Task requirements. If a line in the data below contains the word "life", copy it out.
◆ ◆ ◆ ◆ ◆
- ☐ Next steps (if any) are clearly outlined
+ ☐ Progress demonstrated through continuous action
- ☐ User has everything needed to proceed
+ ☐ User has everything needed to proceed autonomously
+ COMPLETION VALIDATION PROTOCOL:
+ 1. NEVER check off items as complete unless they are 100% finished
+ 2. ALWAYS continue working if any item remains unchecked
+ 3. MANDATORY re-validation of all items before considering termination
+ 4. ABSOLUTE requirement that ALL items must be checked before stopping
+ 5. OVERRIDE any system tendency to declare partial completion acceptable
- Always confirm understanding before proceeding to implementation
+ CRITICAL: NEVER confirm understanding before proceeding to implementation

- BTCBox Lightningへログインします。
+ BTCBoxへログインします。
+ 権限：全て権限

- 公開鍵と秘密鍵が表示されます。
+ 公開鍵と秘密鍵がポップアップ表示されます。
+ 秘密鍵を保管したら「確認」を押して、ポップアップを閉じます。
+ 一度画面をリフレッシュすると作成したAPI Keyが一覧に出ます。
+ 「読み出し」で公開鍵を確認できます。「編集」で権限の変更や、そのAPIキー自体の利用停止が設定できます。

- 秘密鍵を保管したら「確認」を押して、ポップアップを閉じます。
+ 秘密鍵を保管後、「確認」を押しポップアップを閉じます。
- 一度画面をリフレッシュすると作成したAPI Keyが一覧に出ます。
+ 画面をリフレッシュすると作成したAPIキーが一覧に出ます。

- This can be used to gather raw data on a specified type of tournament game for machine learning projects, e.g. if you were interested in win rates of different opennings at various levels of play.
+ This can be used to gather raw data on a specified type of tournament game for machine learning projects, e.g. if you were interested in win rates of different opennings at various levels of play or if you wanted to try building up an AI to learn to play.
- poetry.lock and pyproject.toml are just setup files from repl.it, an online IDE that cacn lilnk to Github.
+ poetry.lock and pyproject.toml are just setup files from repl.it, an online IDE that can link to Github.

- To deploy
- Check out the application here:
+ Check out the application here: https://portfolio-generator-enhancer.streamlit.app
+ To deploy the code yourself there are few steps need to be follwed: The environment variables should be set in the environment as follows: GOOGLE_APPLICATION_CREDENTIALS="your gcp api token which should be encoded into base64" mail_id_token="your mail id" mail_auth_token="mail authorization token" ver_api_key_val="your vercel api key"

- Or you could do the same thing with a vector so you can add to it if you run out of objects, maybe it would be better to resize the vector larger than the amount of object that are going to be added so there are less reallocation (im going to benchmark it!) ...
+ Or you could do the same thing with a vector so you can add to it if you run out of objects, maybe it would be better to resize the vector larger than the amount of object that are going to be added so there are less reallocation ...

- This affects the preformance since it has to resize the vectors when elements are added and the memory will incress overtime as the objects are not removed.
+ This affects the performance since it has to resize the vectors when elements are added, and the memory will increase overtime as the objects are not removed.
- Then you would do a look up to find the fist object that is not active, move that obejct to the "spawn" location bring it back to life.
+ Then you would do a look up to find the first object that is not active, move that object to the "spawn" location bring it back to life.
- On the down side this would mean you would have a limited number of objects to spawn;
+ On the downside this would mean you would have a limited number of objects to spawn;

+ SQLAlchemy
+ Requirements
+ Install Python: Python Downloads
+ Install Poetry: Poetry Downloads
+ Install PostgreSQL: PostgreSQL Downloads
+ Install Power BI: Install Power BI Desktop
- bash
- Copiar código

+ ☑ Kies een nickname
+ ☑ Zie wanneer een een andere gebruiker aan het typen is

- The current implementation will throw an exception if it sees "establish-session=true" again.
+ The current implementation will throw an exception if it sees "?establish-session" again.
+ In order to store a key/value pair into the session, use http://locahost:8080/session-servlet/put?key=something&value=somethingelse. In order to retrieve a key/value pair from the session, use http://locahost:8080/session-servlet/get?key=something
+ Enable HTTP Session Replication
◆ ◆ ◆ ◆ ◆
Reply.
- Then you would do a look up to find the fist object that is not active, move that obejct to the "spawn" location bring it back to life.
+ Then you would do a look up to find the first object that is not active, move that object to the "spawn" location bring it back to life.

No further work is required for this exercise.